__WORK REQUEST__. Give back exactly the lines of the material below, starting with the line with "25x16 cm - Polyethyleen" and going on through the line with "total: 601.63 -> 767.09".

__WORKING DATA__.
===============

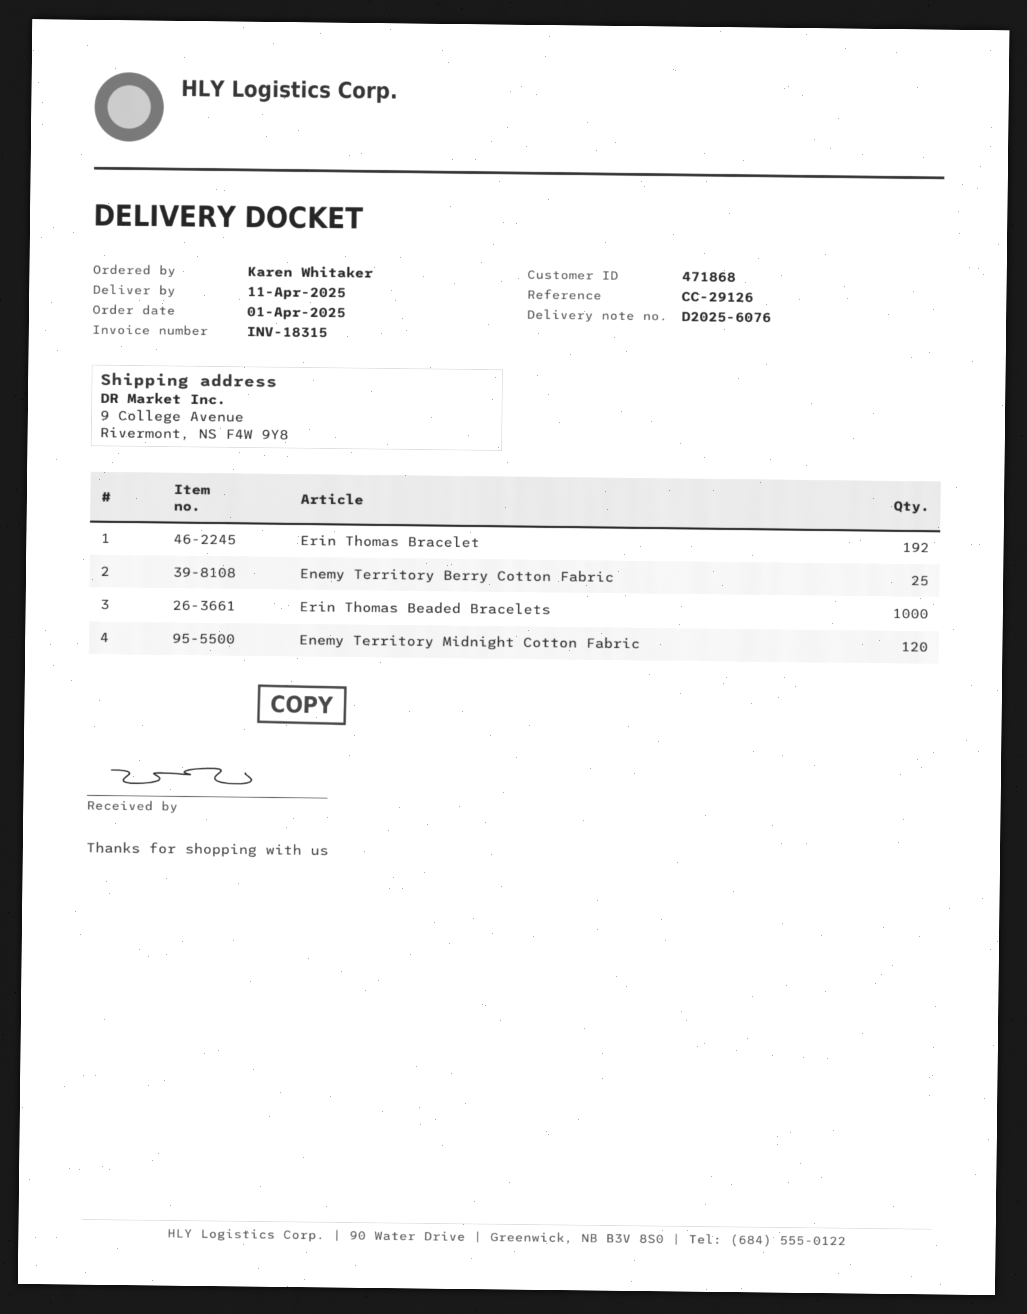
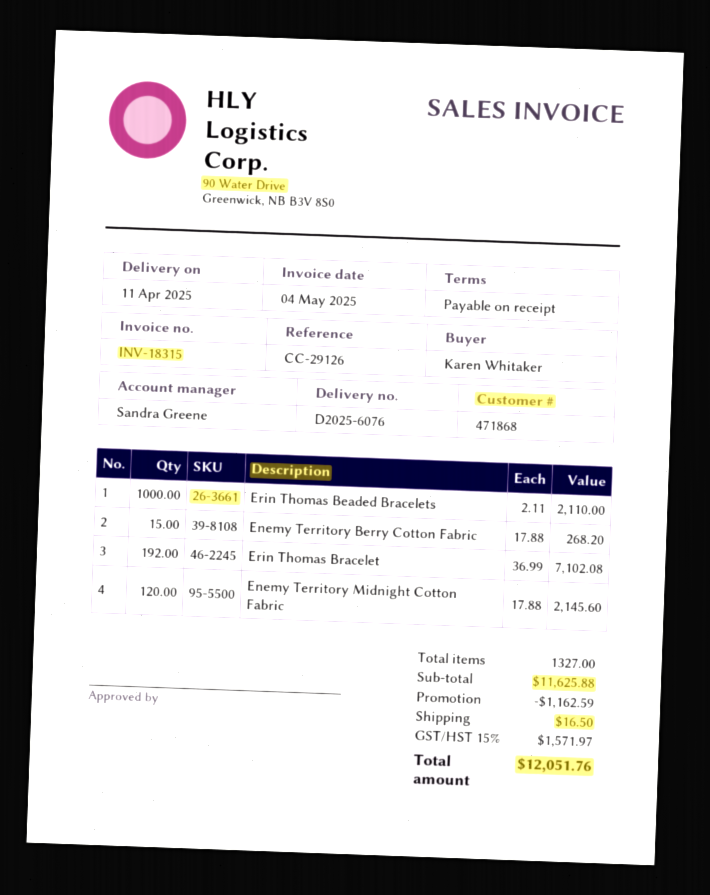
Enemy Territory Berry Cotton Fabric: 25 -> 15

===============

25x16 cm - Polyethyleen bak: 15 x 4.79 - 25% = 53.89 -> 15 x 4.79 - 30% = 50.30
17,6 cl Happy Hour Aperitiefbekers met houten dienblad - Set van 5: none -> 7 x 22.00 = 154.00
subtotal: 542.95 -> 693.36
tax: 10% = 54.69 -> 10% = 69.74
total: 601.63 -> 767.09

===============

__FINISHED TASK__.
25x16 cm - Polyethyleen bak: 15 x 4.79 - 25% = 53.89 -> 15 x 4.79 - 30% = 50.30
17,6 cl Happy Hour Aperitiefbekers met houten dienblad - Set van 5: none -> 7 x 22.00 = 154.00
subtotal: 542.95 -> 693.36
tax: 10% = 54.69 -> 10% = 69.74
total: 601.63 -> 767.09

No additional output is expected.